Tirzepatide, a first-in-class dual glucose-dependent insulinotropic polypeptide (GIP) and glucagon-like peptide-1 (GLP-1) receptor agonist, has been approved for the treatment of type 2 diabetes mellitus and obesity. Despite its remarkable commercial success and expanding global use, validated bioanalytical methods for tirzepatide quantification remain limited.
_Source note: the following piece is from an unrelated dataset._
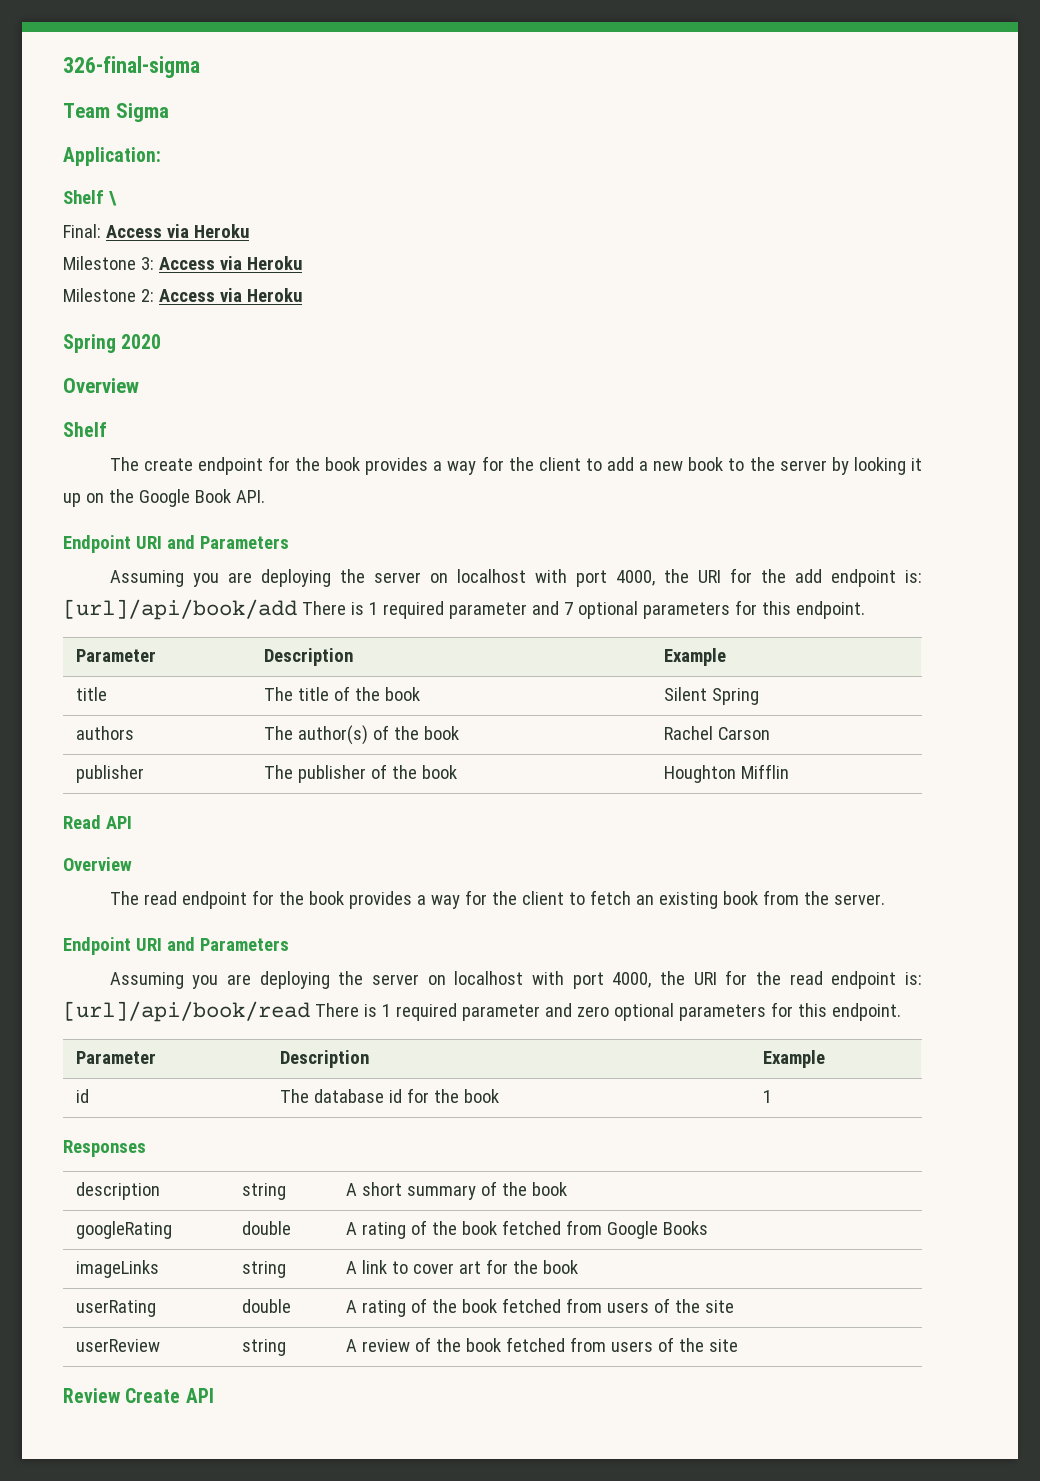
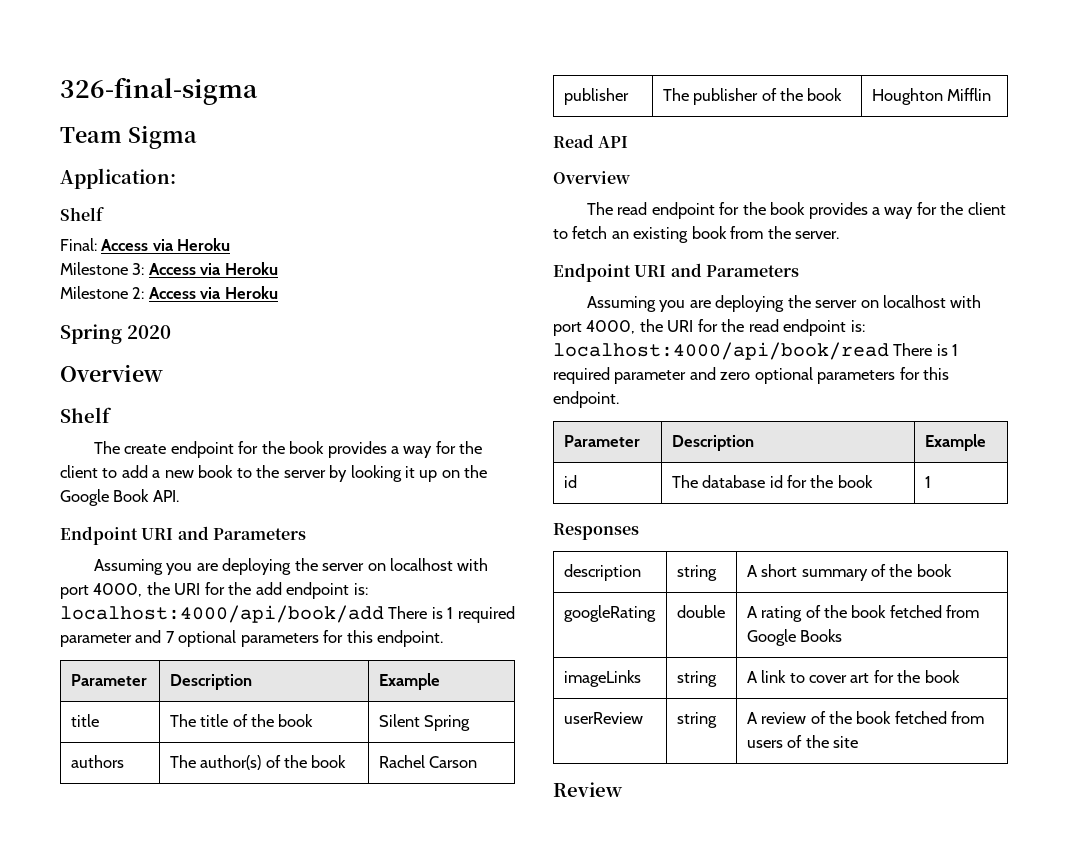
[108,191,117,206] \ -> (104, 214) none
[63,599,297,620] [url]/api/book/add -> [60,605,384,623] localhost:4000/api/book/add
[63,1001,310,1022] [url]/api/book/read -> [553,342,889,360] localhost:4000/api/book/read
[76,1300,157,1317] [242,1299,292,1313] [346,1298,735,1317] // userRating | double | A rating of the book fetched from users of the site -> (960, 676) none
[125,1388,214,1403] Create API -> (623, 789) none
This study aimed to develop and validate a sensitive liquid chromatography-tandem mass spectrometry (LC-MS/MS) method for the quantification of tirzepatide in rat plasma and to characterize its pharmacokinetic profile. Plasma samples were prepared by protein precipitation with methanol. Semaglutide, a structurally related GLP-1 analog, was used as the internal standard. Chromatographic separation was achieved using gradient elution with mobile phases consisting of 0.1% formic acid in water and acetonitrile on a C18 column. The lower limit of quantification (LLOQ) of 0.5 ng/mL in rat plasma was achieved. The method was validated according to FDA guidelines. Intra- and inter-day accuracy ranged from 89.32% to 112.01%, and precision was within 9.51% across the concentration range of 0.5 to 1000 ng/mL. Recovery and matrix effects were acceptable, and tirzepatide was stable under various storage and handling conditions. The validated method was applied to pharmacokinetic studies following intravenous (IV, 0.5 mg/kg) and subcutaneous (SC, 1 and 2 mg/kg) administration in rats. Plasma concentration-time profiles showed multi-exponential decline with dose-proportional pharmacokinetics. The terminal elimination half-life following IV injection was 13.75 ± 1.80 h, consistent with the long-acting formulation design. Subcutaneous bioavailability was 61.54–74.92%, indicating efficient absorption from the injection site. This validated LC-MS/MS method provides a quantitative tool for tirzepatide analysis in preclinical pharmacokinetic studies and may support future investigations of this dual incretin agonist.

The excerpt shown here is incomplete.